Mission accomplished: Canyon Ventures director honored for impacting students

GCU Canyon Ventures director Robert Vera delivers a speech after winning the 2025 Blazer Award. (Photo courtesy of Phoenix Business Journal)

Robert Vera’s entrepreneurial journey started with a challenge in a poem by Mary Oliver.

“What will you do with your one wild and precious life?”

“That sent me on a quest,” recalled Vera, who quit a job in finance to become an entrepreneur with “a personal mission to be significant in the lives of others.”

That journey brought him to Grand Canyon University in 2019, when he became director of Canyon Ventures, a startup business accelerator that has produced several successful student entrepreneurs – including Noggin Boss and NineteenTwenty that received national notoriety on the television show "Shark Tank."

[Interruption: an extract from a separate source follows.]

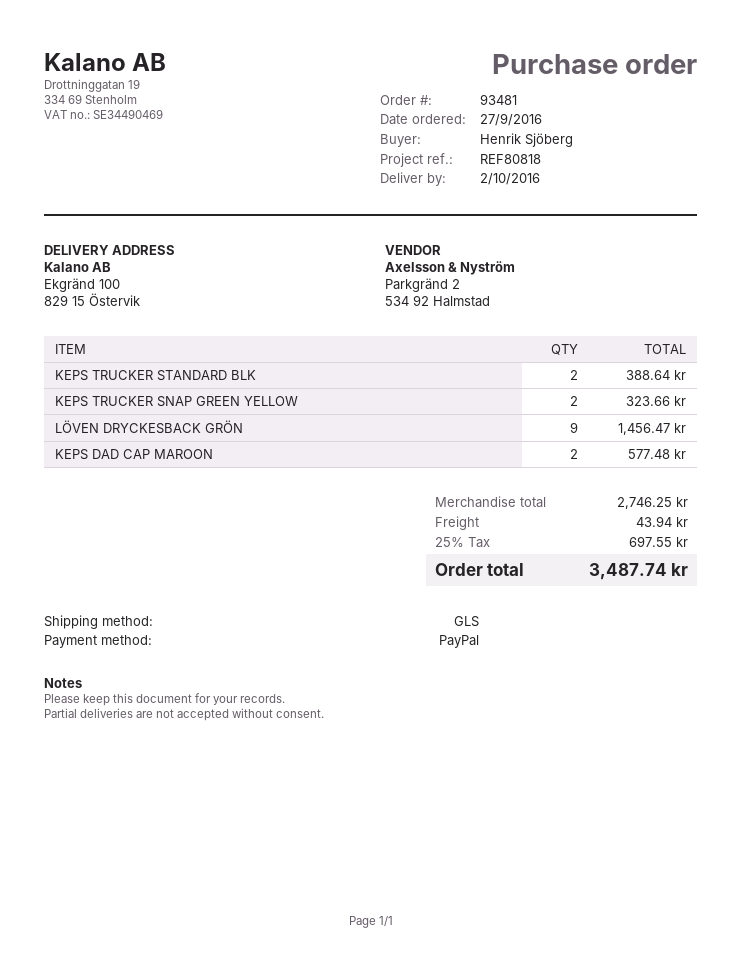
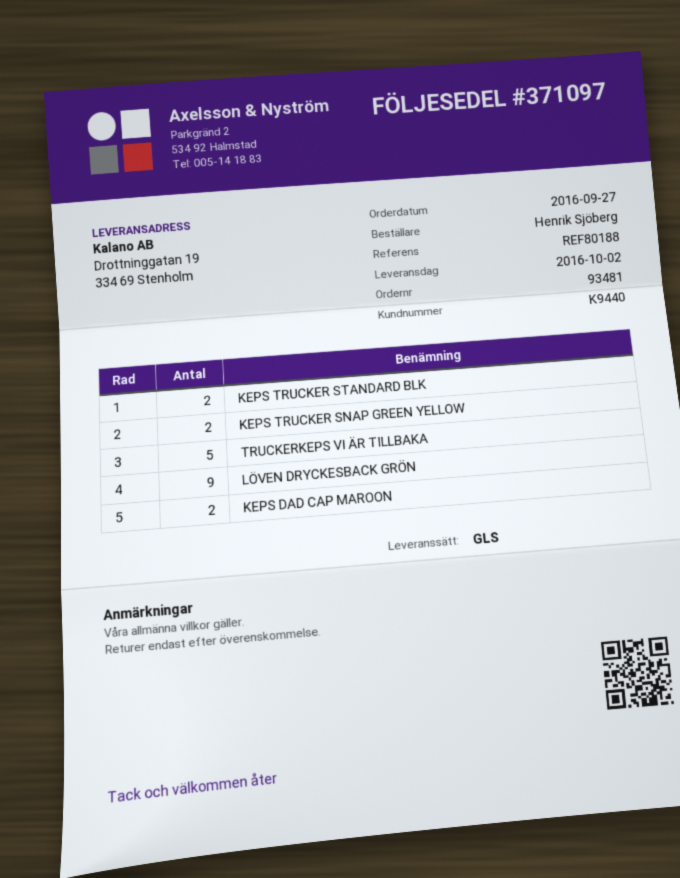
reference: REF80818 -> REF80188
ship to: Ekgränd 100, 829 15 Östervik -> Drottninggatan 19, 334 69 Stenholm
TRUCKERKEPS VI ÄR TILLBAKA: none -> 5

The Vox Company co-founders Kevin Vega (left) and Suman Dangol celebrate with mentor and Canyon Ventures founder Robert Vera. (Photo by Mark Gonzales)

Vera’s impact on students and entrepreneurs was evident Tuesday by the dozens of those who watched him receive the 2025 Blazer Award at the fourth annual AZ Inno Fire Awards at Papago Golf Course in Phoenix.

“Robert's work empowers students, many of them who are here,” said 2023 Blazer Award winner Diana Vowels, co-founder and cheif operating officer of Pet Ortho Braces and former CEO of StartupAZ. “I got to meet students and entrepreneurs from Arizona to Medellin, Columbia, to turn breakthrough ideas into scalable businesses.”

The Phoenix Business Journal and AZ Inno, which measures the state’s innovation economy, honored Vera for his efforts as a builder and leader among Arizona startups, as well as finalists in four categories – female founders, Inno picks, biotech/health care and software – for their performance that has put Arizona in the national spotlight.

After delivering a passionate eight-minute speech, Vera – who was presented with a red blazer and plaque - unveiled a surprise as each company received an oversized Noggin Boss hat with their logo across the front.

Coincidentally, Noggin Boss won the Inno Picks award in 2023.

Two Canyon Ventures companies, Hoolist (biotech/healthcare) and the Vox Company (software), were finalists in their respective categories.

Susan Sly, co-founder and CEO of the Pause Technologies that won the Female Founders award, was fully aware of Vera’s efforts to help students and entrepreneurs.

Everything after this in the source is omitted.